● **Task brief**
The reply should repeat all of the data word for word, with no pictures.
○ ○ ○ ○
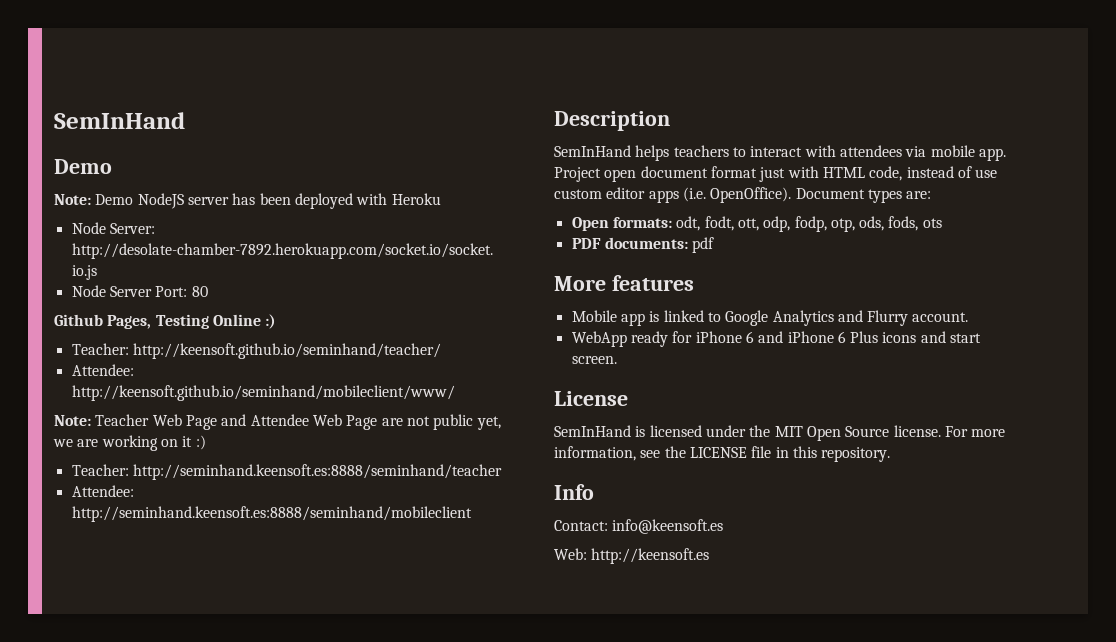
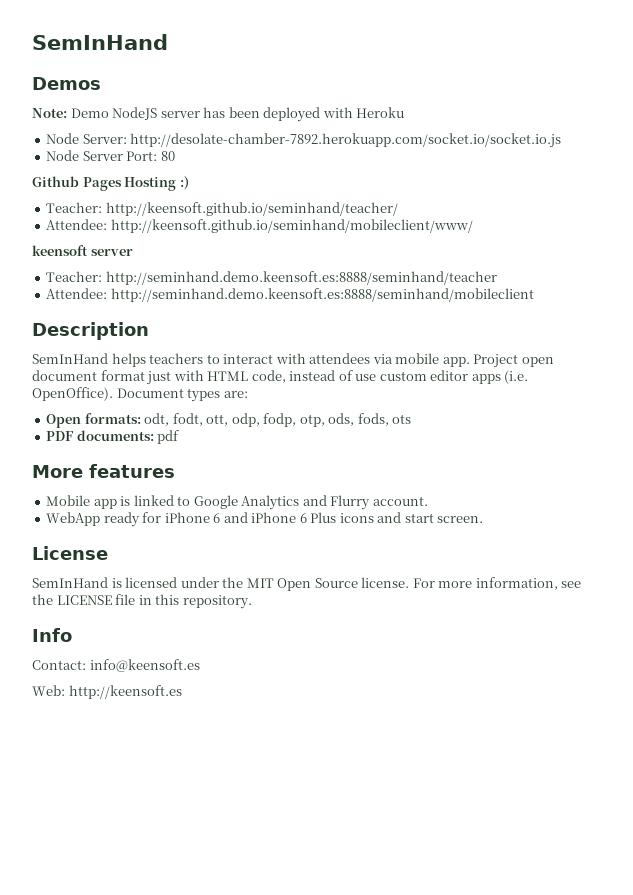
[54,159,112,174] Demo -> [32,77,101,90] Demos
[107,314,261,329] Pages, Testing Online -> [82,177,177,191] Pages Hosting
[54,414,501,430] [53,435,206,451] [71,464,502,480] [71,485,134,497] [71,506,472,522] Note: Teacher Web Page and Attendee Web Page are not public yet, we are working on it :) // Teacher: http://seminhand.keensoft.es:8888/seminhand/teacher // Attendee: http://seminhand.keensoft.es:8888/seminhand/mobileclient -> [32,245,133,256] [46,271,497,285] [46,288,534,302] keensoft server // Teacher: http://seminhand.demo.keensoft.es:8888/seminhand/teacher // Attendee: http://seminhand.demo.keensoft.es:8888/seminhand/mobileclient

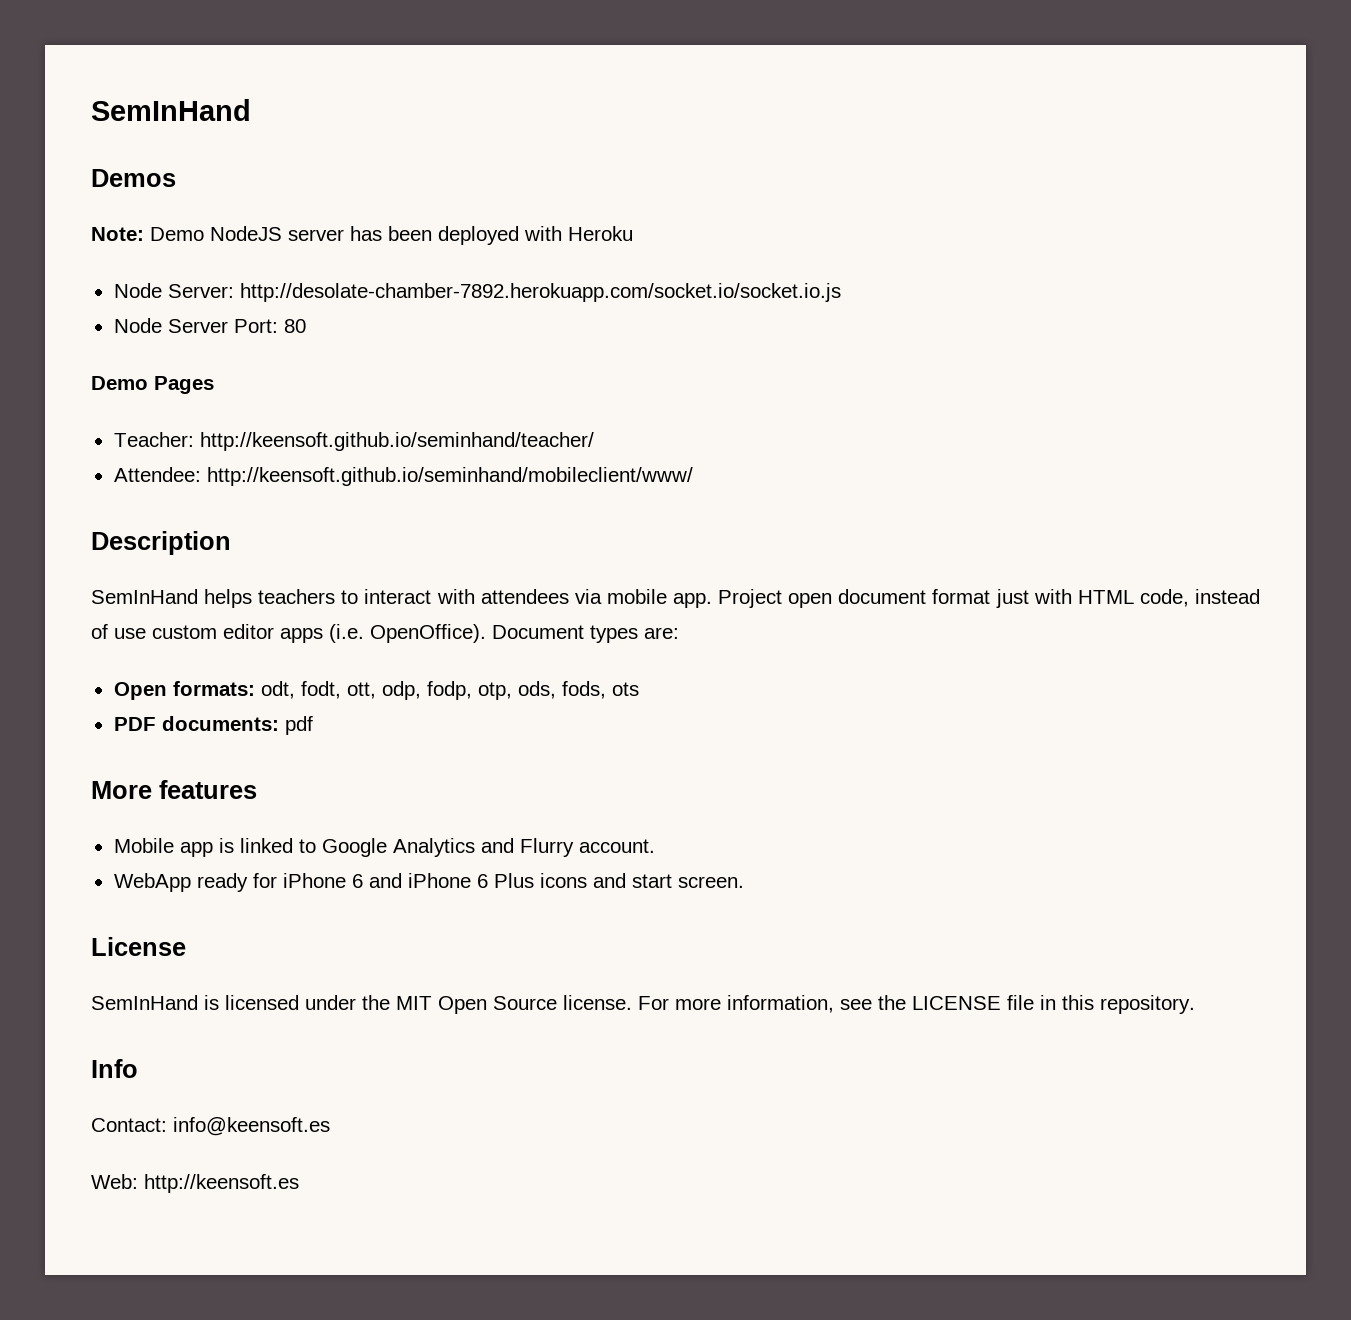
[32,176,79,187] Github -> [91,376,148,390] Demo
[124,176,189,191] Hosting :) -> (214, 385) none
[32,245,133,256] [46,271,497,285] [46,288,534,302] // keensoft server // Teacher: http://seminhand.demo.keensoft.es:8888/seminhand/teacher // Attendee: http://seminhand.demo.keensoft.es:8888/seminhand/mobileclient -> (693, 476) none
○ ○ ○ ○
● **Exercise answer**
[54,159,112,174] Demo -> [32,77,101,90] Demos
[107,314,261,329] Pages, Testing Online -> [82,177,177,191] Pages Hosting
[54,414,501,430] [53,435,206,451] [71,464,502,480] [71,485,134,497] [71,506,472,522] Note: Teacher Web Page and Attendee Web Page are not public yet, we are working on it :) // Teacher: http://seminhand.keensoft.es:8888/seminhand/teacher // Attendee: http://seminhand.keensoft.es:8888/seminhand/mobileclient -> [32,245,133,256] [46,271,497,285] [46,288,534,302] keensoft server // Teacher: http://seminhand.demo.keensoft.es:8888/seminhand/teacher // Attendee: http://seminhand.demo.keensoft.es:8888/seminhand/mobileclient

[32,176,79,187] Github -> [91,376,148,390] Demo
[124,176,189,191] Hosting :) -> (214, 385) none
[32,245,133,256] [46,271,497,285] [46,288,534,302] // keensoft server // Teacher: http://seminhand.demo.keensoft.es:8888/seminhand/teacher // Attendee: http://seminhand.demo.keensoft.es:8888/seminhand/mobileclient -> (693, 476) none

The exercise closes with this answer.